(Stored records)
__________

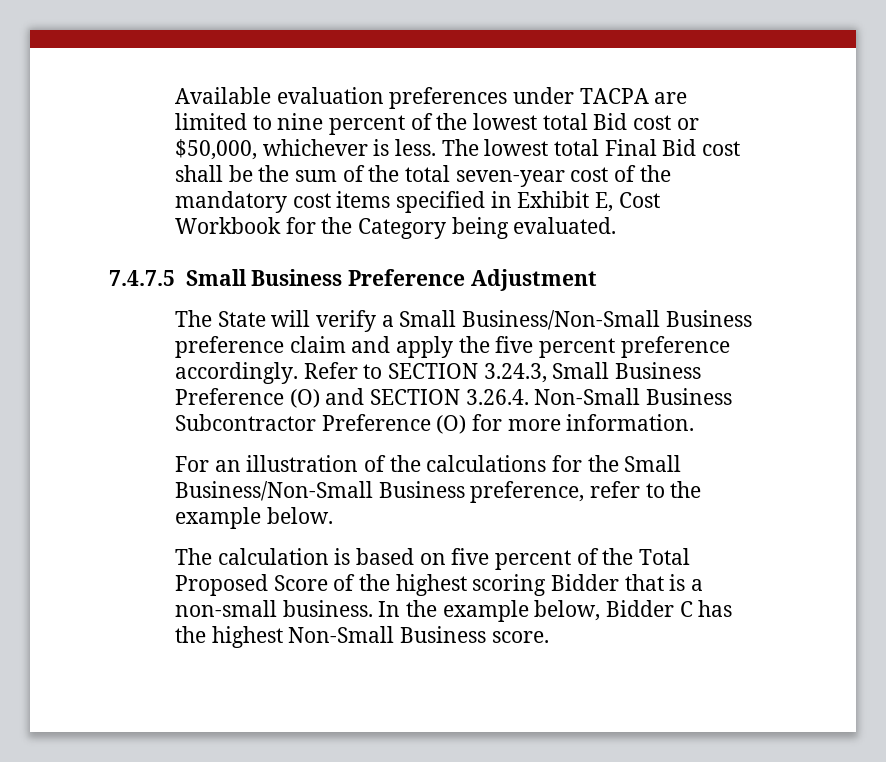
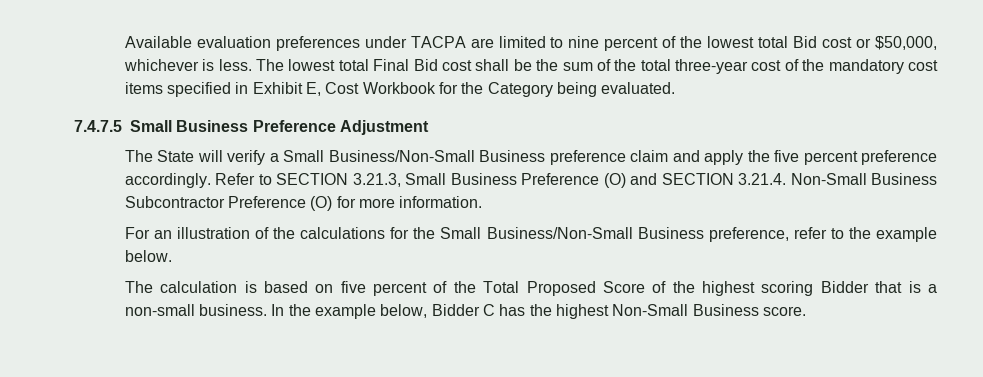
- The lowest total Final Bid cost shall be the sum of the total seven-year cost of the mandatory cost items specified in Exhibit E, Cost Workbook for the Category being evaluated.
+ The lowest total Final Bid cost shall be the sum of the total three-year cost of the mandatory cost items specified in Exhibit E, Cost Workbook for the Category being evaluated.
- Refer to SECTION 3.24.3, Small Business Preference (O) and SECTION 3.26.4. Non-Small Business Subcontractor Preference (O) for more information.
+ Refer to SECTION 3.21.3, Small Business Preference (O) and SECTION 3.21.4. Non-Small Business Subcontractor Preference (O) for more information.

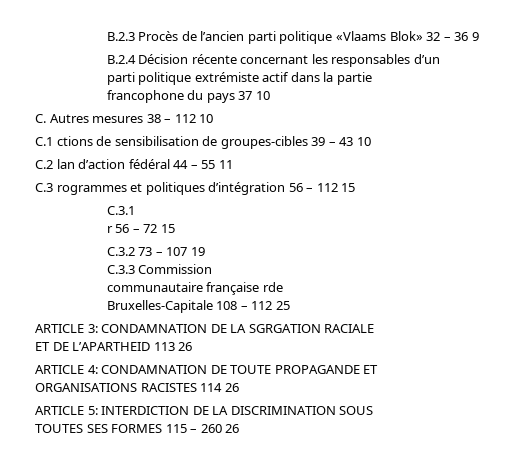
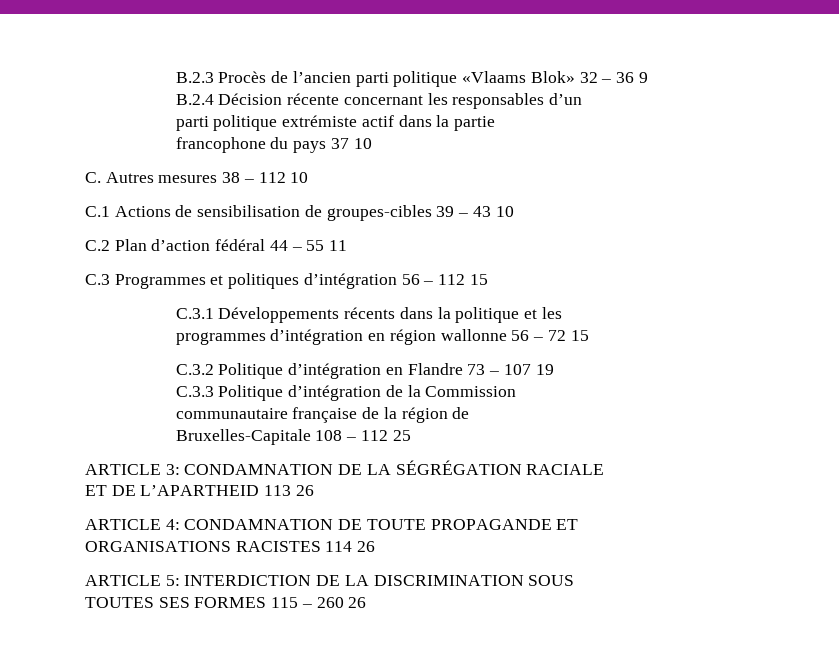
- C.1 ctions de sensibilisation de groupes-cibles 39 – 43 10
+ C.1 Actions de sensibilisation de groupes-cibles 39 – 43 10
- C.2 lan d’action fédéral 44 – 55 11
+ C.2 Plan d’action fédéral 44 – 55 11
- C.3 rogrammes et politiques d’intégration 56 – 112 15
+ C.3 Programmes et politiques d’intégration 56 – 112 15
- C.3.1
- r 56 – 72 15
+ C.3.1 Développements récents dans la politique et les
+ programmes d’intégration en région wallonne 56 – 72 15
- C.3.2 73 – 107 19
+ C.3.2 Politique d’intégration en Flandre 73 – 107 19
- C.3.3 Commission
+ C.3.3 Politique d’intégration de la Commission
- communautaire française rde
+ communautaire française de la région de
- ARTICLE 3: CONDAMNATION DE LA SGRGATION RACIALE
+ ARTICLE 3: CONDAMNATION DE LA SÉGRÉGATION RACIALE

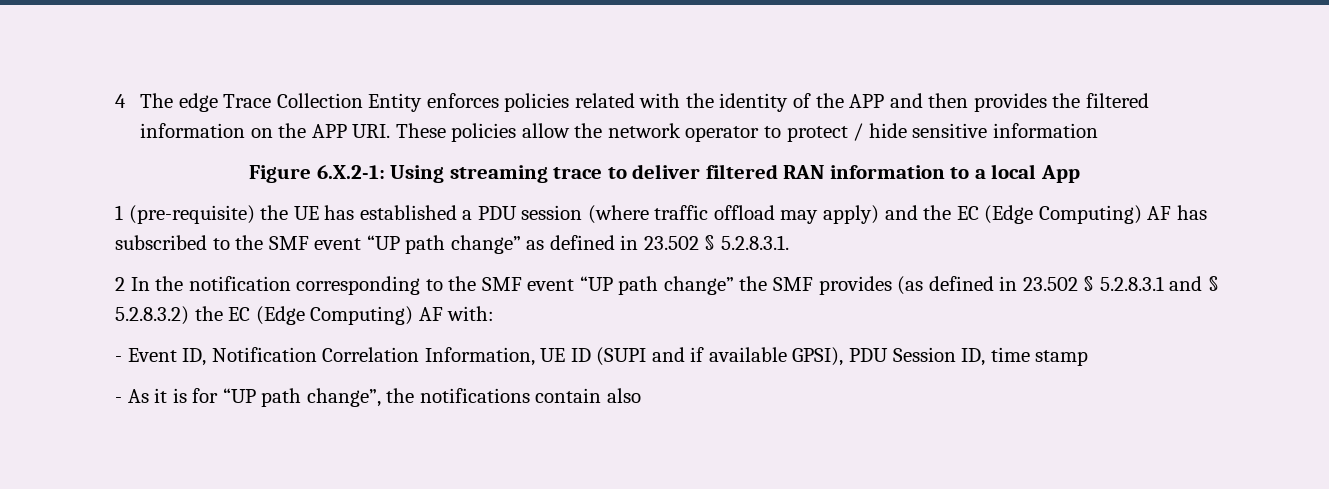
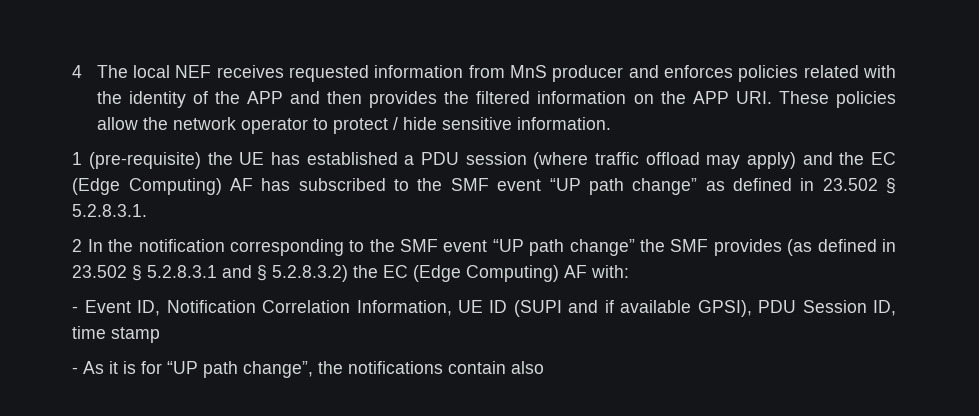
- 4 The edge Trace Collection Entity enforces policies related with the identity of the APP and then provides the filtered information on the APP URI. These policies allow the network operator to protect / hide sensitive information
- Figure 6.X.2-1: Using streaming trace to deliver filtered RAN information to a local App
+ 4 The local NEF receives requested information from MnS producer and enforces policies related with the identity of the APP and then provides the filtered information on the APP URI. These policies allow the network operator to protect / hide sensitive information.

__________

Copy every line from the entries that contains the word "more".

[Your solution]
- Refer to SECTION 3.24.3, Small Business Preference (O) and SECTION 3.26.4. Non-Small Business Subcontractor Preference (O) for more information.
+ Refer to SECTION 3.21.3, Small Business Preference (O) and SECTION 3.21.4. Non-Small Business Subcontractor Preference (O) for more information.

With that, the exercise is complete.